Investing (through a stocks & shares Isa, or by directly holding funds in a portfolio) is a longer term horizon, ideally a minimum of 7 years, and the objective is to beat inflation and grow your money in real terms. What happens in the short term really shouldn't matter, because you aren't looking at the short term.

If you look at the 780 monthly rolling 10 year periods since 1950, a medium risk portfolio has made you money in real terms something like 98% of the time over the 10 years. That is why you invest, and why in particular you invest when saving in a pension.

Even then(looking longer term) ...is still exposed to risk. It can all be going fine, then a crash at year 6, year 7 ? (Which of course I know you know) I had a works pension fund sat at 50k that went to 38 almost overnight...literally as I was thinking of a drawdown.
It's a risk, either way and my way of mitigating it will be to invest a sensible amount into it, an amount that isnt going to break me.
That of course will limit potential returns but 'cake and eating it' springs to mind.
A couple cash ISAs , saving earning a bit less interest and perhaps a dabble in InvestEngine .
I spent all.my life (and did ok by it) playing safe, partially because thats the way my wife was too but equally always kinda rued missed opportunities to do better . Time to put some of that right, even if its late on.0
 

nogoodnamesleft

Well-Known Member
Even if intending to invest long term, remember that there can be unexpected demands without much notice eg illness, eg move for new job, etc. which might require cashing in and if the stock market is on a down at that time "the value can go down as well as up".

So important to ensure savings are spread to provide access to cover a wide range of circumstances. Does not mean avoiding Stocks & Shares ISAs, just consider what other savings you have and on what access timescales.

Some years back talking to one of my mainstream private pension companies about where the fund was invested, they explained that their default investment schedule for an individual is that when investor is young they invest in more volatile higher return funds as there is plenty of time for the fund to recover from a "down". As the individual gets closer to retirement (and needing the fund) the investments move to more secure but lower return funds as were there to be a "down" there is no longer adequate time to "wait it out" for the next "up".

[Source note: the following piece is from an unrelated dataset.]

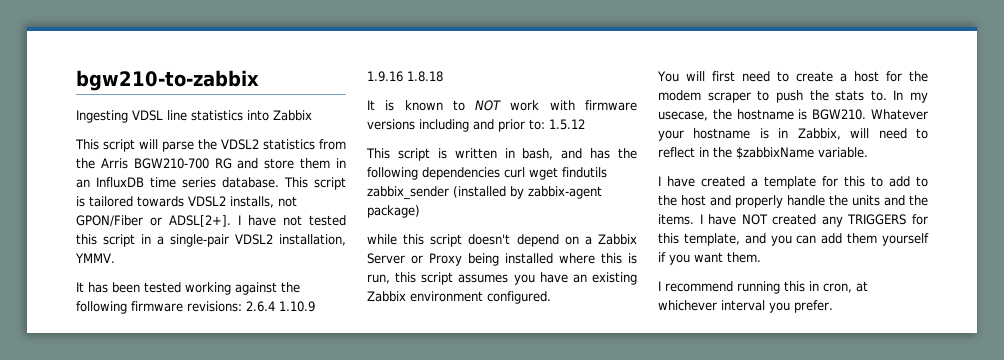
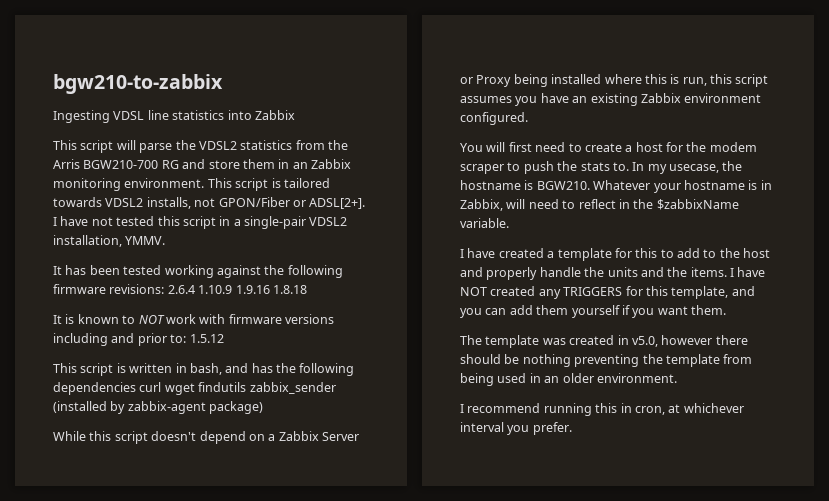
[96,177,279,188] InfluxDB time series database. -> [311,159,351,169] [53,178,205,191] Zabbix monitoring environment.
[367,234,397,245] while -> [53,431,86,441] While
(761, 257) none -> [460,335,748,348] [460,354,753,367] [460,373,677,386] // The template was created in v5.0, however there should be nothing preventing the template from being used in an older environment.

Also look at what stocks and shares sectors the fund is investing in. I have some (non-pension) investments and recently had the company report on how much of the funds were invested in AI. Personal view is that whilst the AI bubble won't "burst" it may easily deflate as the income revenues required are massive to balance the investments so expected returns are very uncertain. They had to answer with over 1 side of A4 and bottom line was they don't seperate out AI from "tech stocks" (and they'd already moved much of the fund out of tech stocks).